→ TASK TO COMPLETE: When you give the entries again, keep every word as it stands and drop the pictures.

[Content revision data]

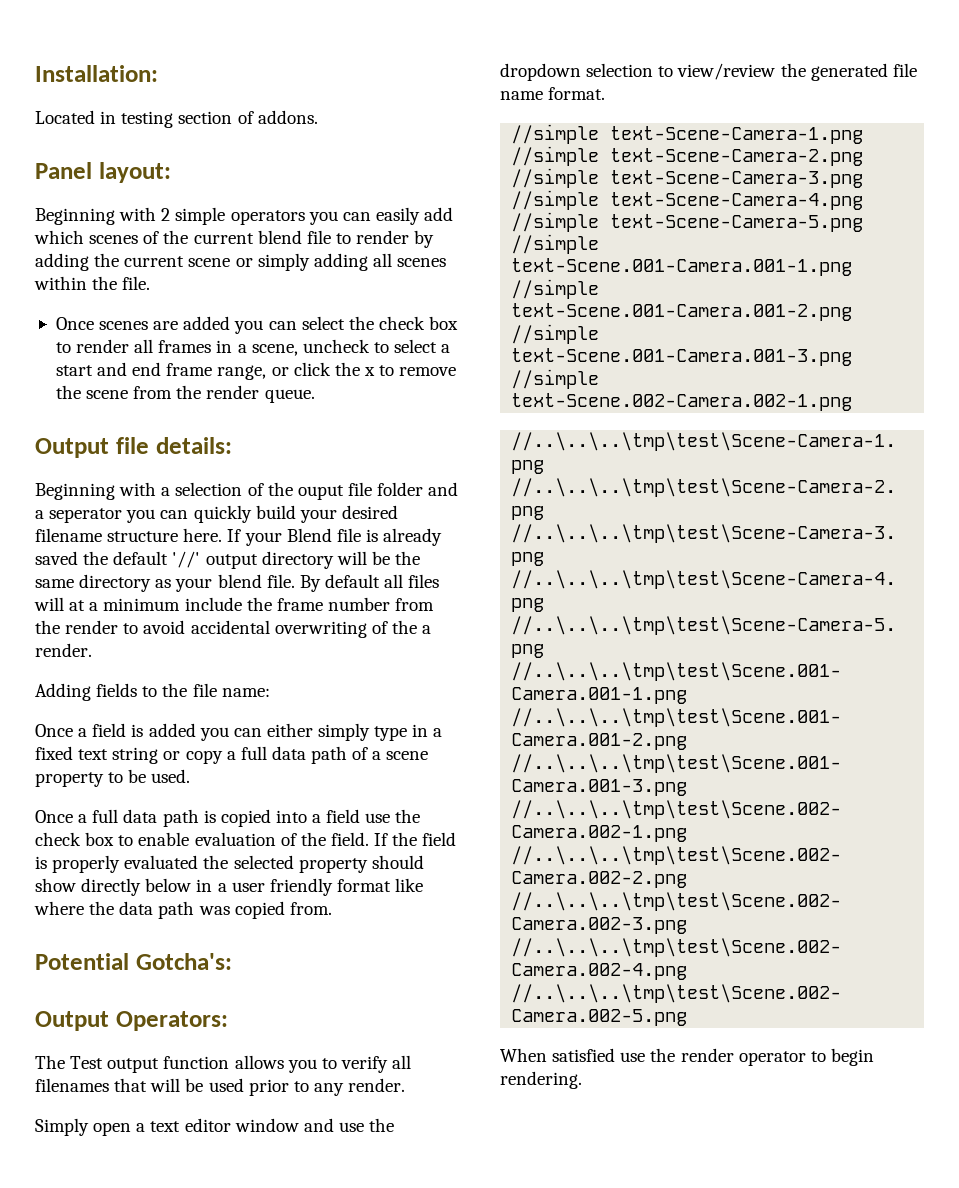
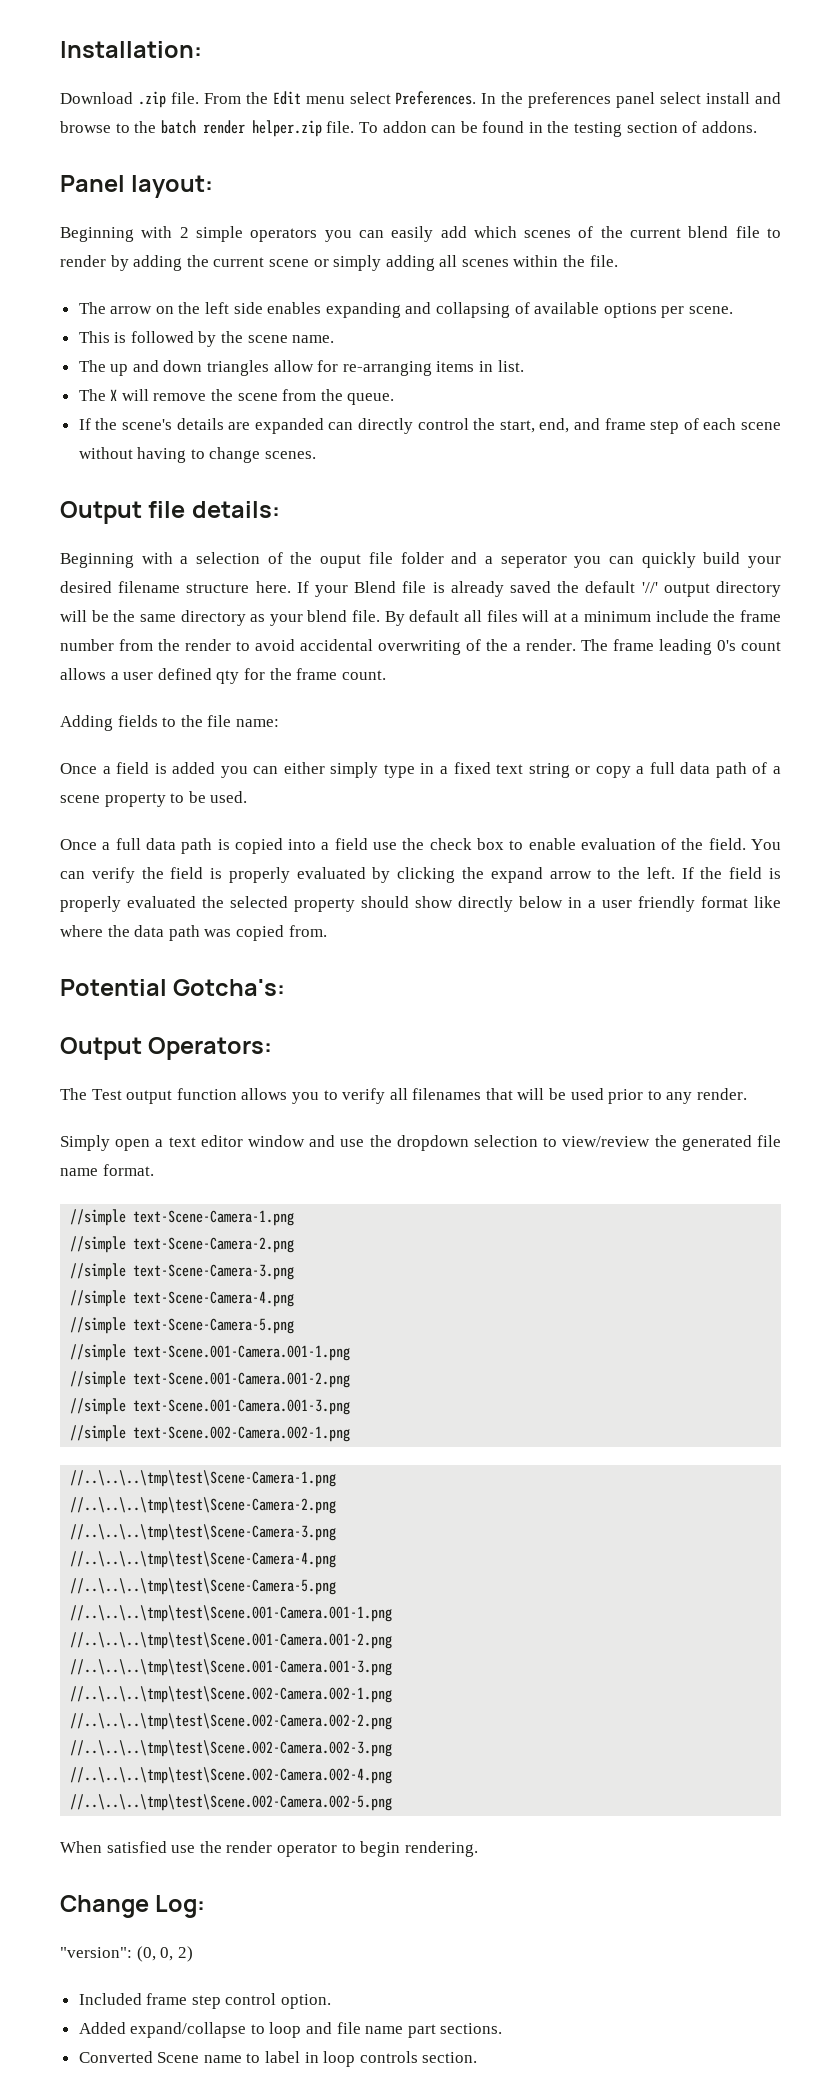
[35,110,117,124] Located in -> [60,91,781,108] [60,120,570,137] Download .zip file. From the Edit menu select Preferences. In the preferences panel select install and browse to the batch render helper.zip file. To addon can be found in the
[55,316,459,334] [55,339,451,356] [55,362,395,380] Once scenes are added you can select the check box to render all frames in a scene, uncheck to select a start and end frame range, or click the x to -> [78,302,733,318] [78,331,335,347] [78,360,524,376] [78,389,149,401] The arrow on the left side enables expanding and collapsing of available options per scene. // This is followed by the scene name. // The up and down triangles allow for re-arranging items in list. // The X will
[206,385,260,399] render -> (343, 395) none
(315, 396) none -> [78,418,782,434] [78,447,317,463] // If the scene's details are expanded can directly control the start, end, and frame step of each scene without having to change scenes.
(92, 650) none -> [581,639,781,655] [60,668,386,684] The frame leading 0's count allows a user defined qty for the frame count.
(369, 839) none -> [750,839,781,850] [60,867,675,883] You can verify the field is properly evaluated by clicking the expand arrow to the left.
(582, 1080) none -> [60,1895,206,1918] [60,1946,193,1962] [78,1993,332,2009] [78,2022,503,2038] [78,2051,478,2067] // Change Log: // "version": (0, 0, 2) // Included frame step control option. // Added expand/collapse to loop and file name part sections. // Converted Scene name to label in loop controls section.

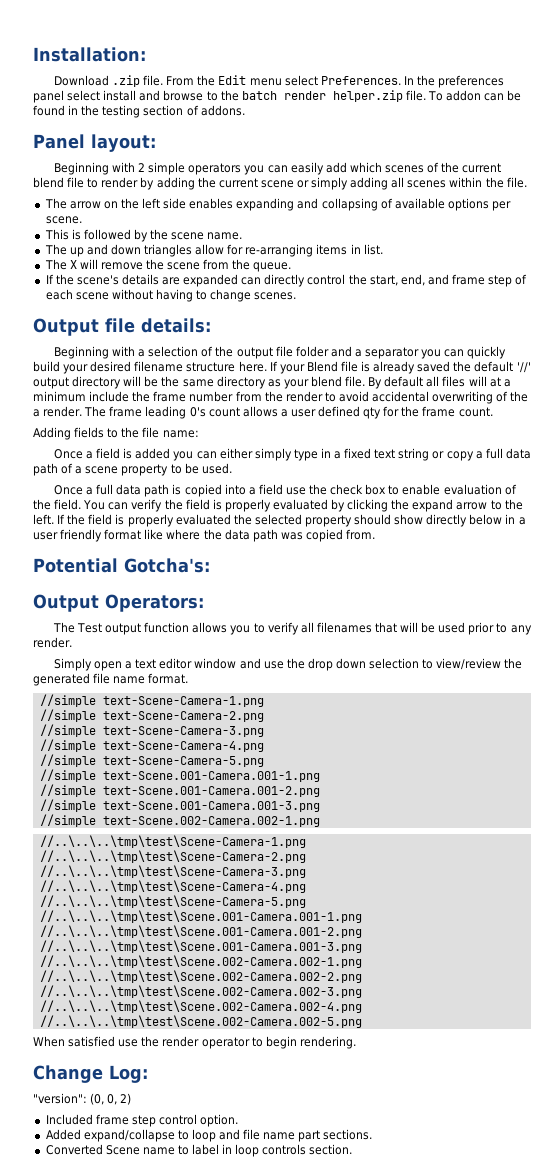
[320,554,362,568] ouput -> [236,347,273,359] output
[500,554,567,568] seperator -> [365,347,420,359] separator
[396,1135,469,1151] dropdown -> [307,658,366,671] drop down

→ WRITTEN RESPONSE:
[35,110,117,124] Located in -> [60,91,781,108] [60,120,570,137] Download .zip file. From the Edit menu select Preferences. In the preferences panel select install and browse to the batch render helper.zip file. To addon can be found in the
[55,316,459,334] [55,339,451,356] [55,362,395,380] Once scenes are added you can select the check box to render all frames in a scene, uncheck to select a start and end frame range, or click the x to -> [78,302,733,318] [78,331,335,347] [78,360,524,376] [78,389,149,401] The arrow on the left side enables expanding and collapsing of available options per scene. // This is followed by the scene name. // The up and down triangles allow for re-arranging items in list. // The X will
[206,385,260,399] render -> (343, 395) none
(315, 396) none -> [78,418,782,434] [78,447,317,463] // If the scene's details are expanded can directly control the start, end, and frame step of each scene without having to change scenes.
(92, 650) none -> [581,639,781,655] [60,668,386,684] The frame leading 0's count allows a user defined qty for the frame count.
(369, 839) none -> [750,839,781,850] [60,867,675,883] You can verify the field is properly evaluated by clicking the expand arrow to the left.
(582, 1080) none -> [60,1895,206,1918] [60,1946,193,1962] [78,1993,332,2009] [78,2022,503,2038] [78,2051,478,2067] // Change Log: // "version": (0, 0, 2) // Included frame step control option. // Added expand/collapse to loop and file name part sections. // Converted Scene name to label in loop controls section.

[320,554,362,568] ouput -> [236,347,273,359] output
[500,554,567,568] seperator -> [365,347,420,359] separator
[396,1135,469,1151] dropdown -> [307,658,366,671] drop down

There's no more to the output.